▶ _EXTRACTED RECORDS_:
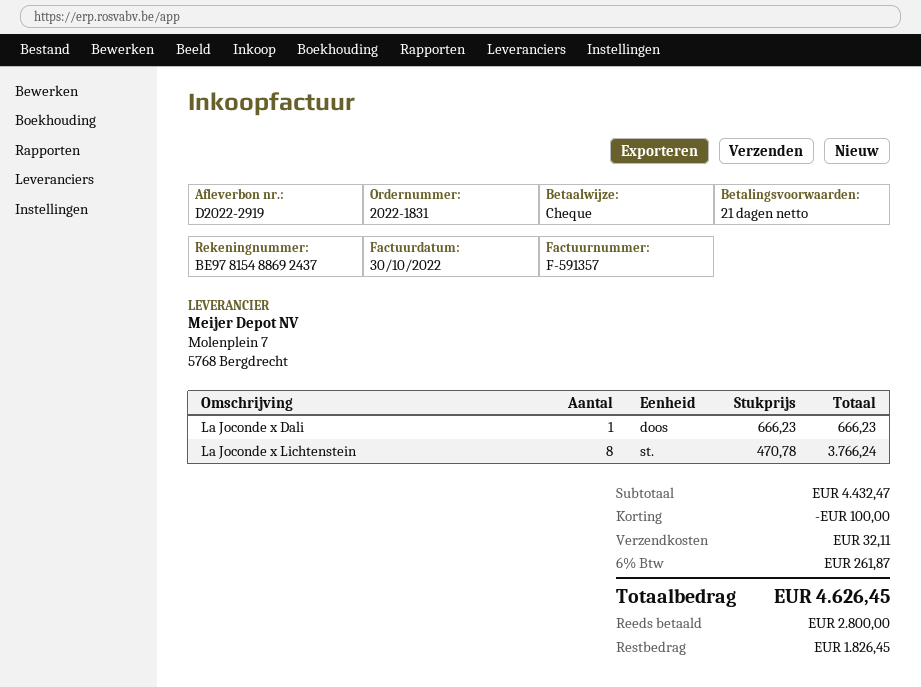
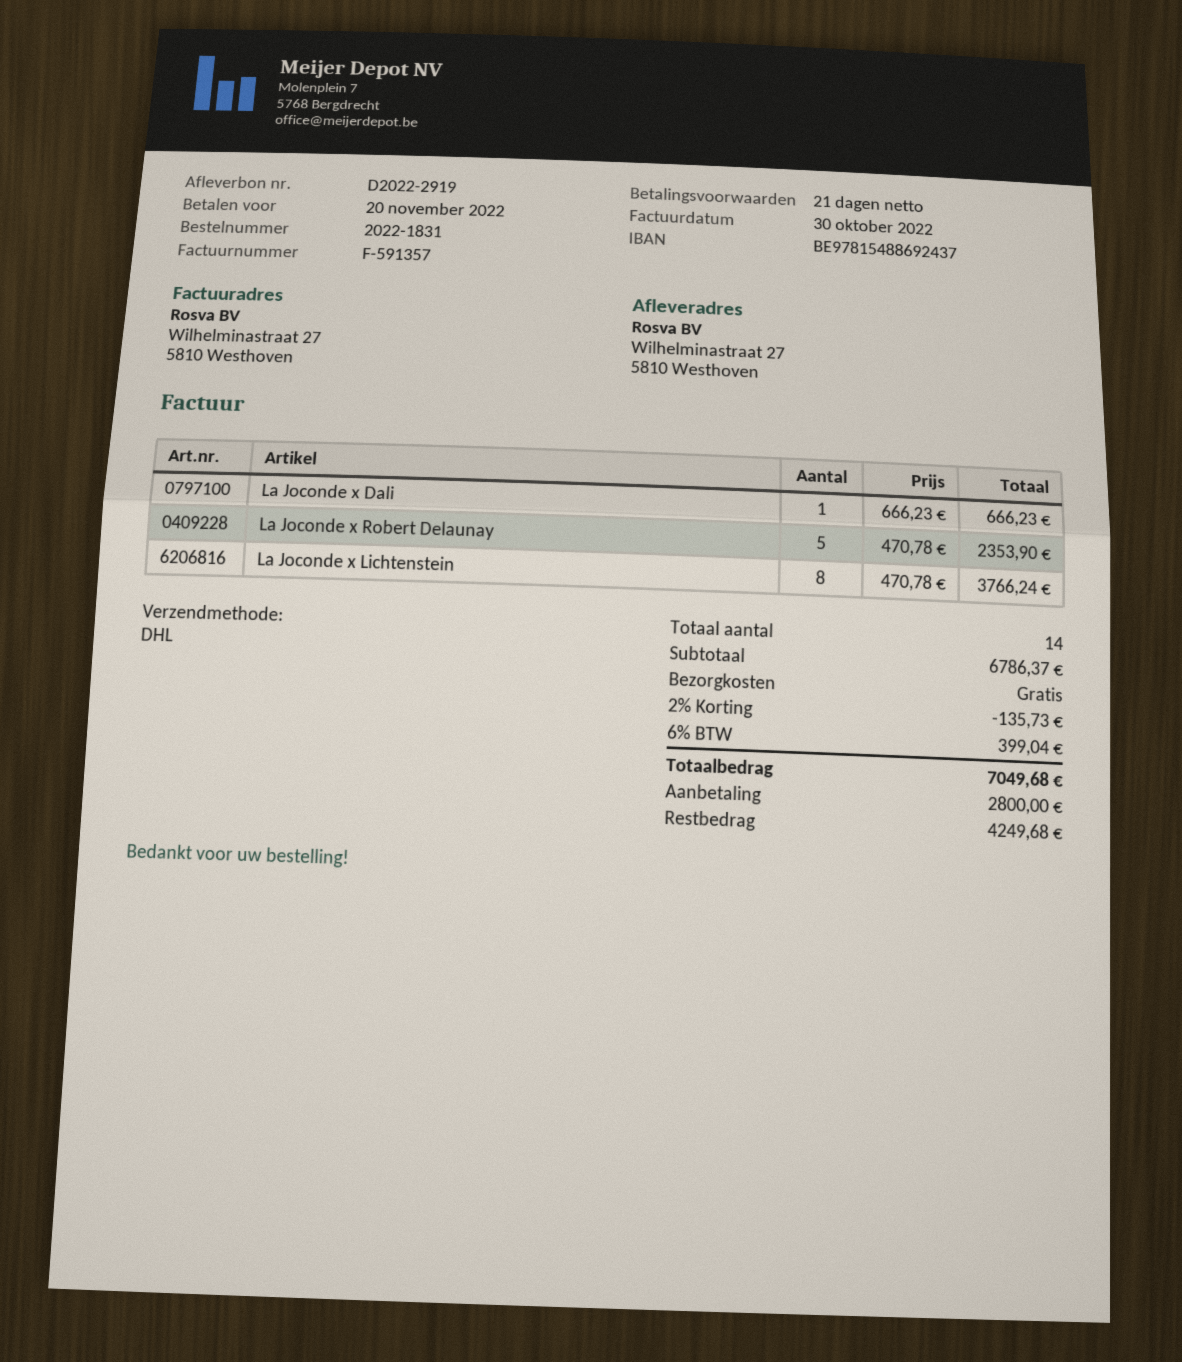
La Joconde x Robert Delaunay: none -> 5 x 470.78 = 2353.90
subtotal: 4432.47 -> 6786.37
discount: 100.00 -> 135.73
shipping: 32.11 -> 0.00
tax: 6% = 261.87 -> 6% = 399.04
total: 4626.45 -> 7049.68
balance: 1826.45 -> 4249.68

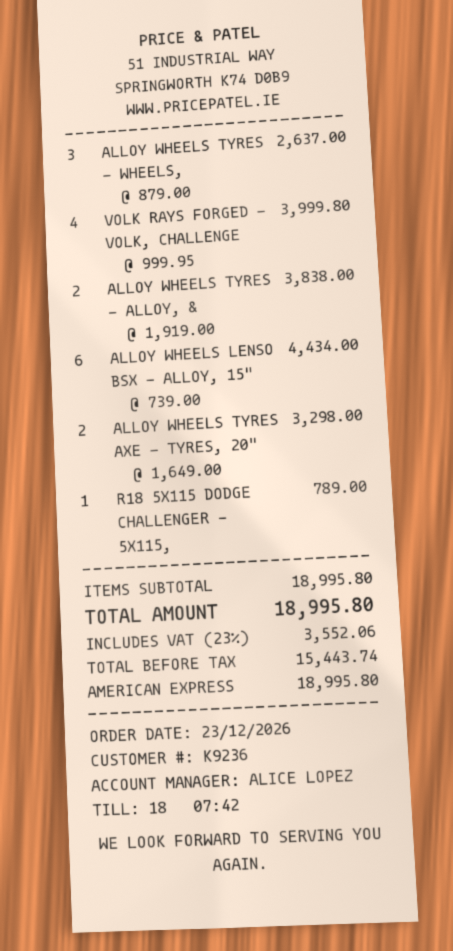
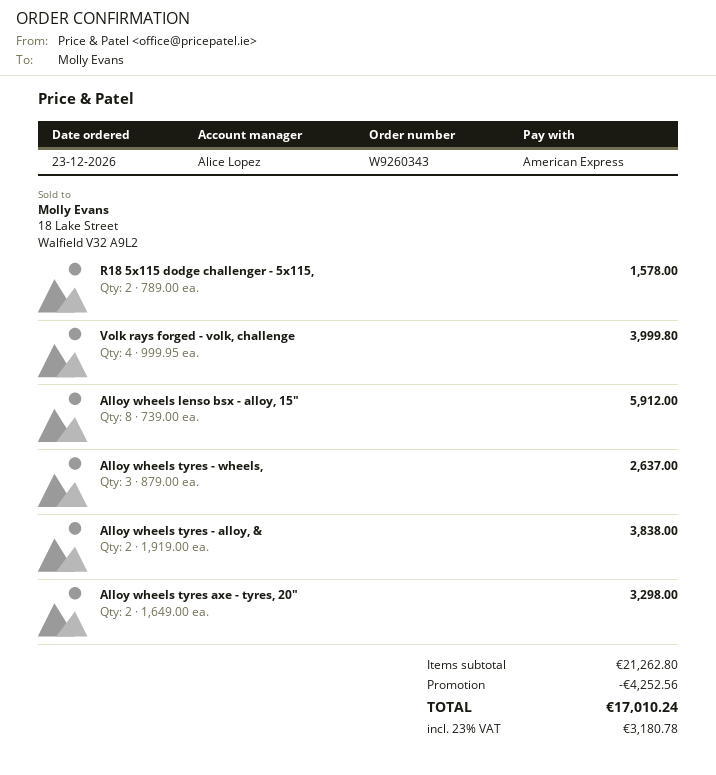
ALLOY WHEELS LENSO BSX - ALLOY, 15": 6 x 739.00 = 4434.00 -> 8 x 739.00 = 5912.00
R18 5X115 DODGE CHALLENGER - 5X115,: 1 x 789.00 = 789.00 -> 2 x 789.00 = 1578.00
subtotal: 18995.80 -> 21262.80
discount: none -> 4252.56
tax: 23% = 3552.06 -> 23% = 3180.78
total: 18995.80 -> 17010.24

▶ _TASK GOAL_:
Write out exactly the lines from the line containing "discount: none -> 4252.56" to the end of the listing above, both included, and nothing else.

▶ _THE COMPLETED TASK_:
discount: none -> 4252.56
tax: 23% = 3552.06 -> 23% = 3180.78
total: 18995.80 -> 17010.24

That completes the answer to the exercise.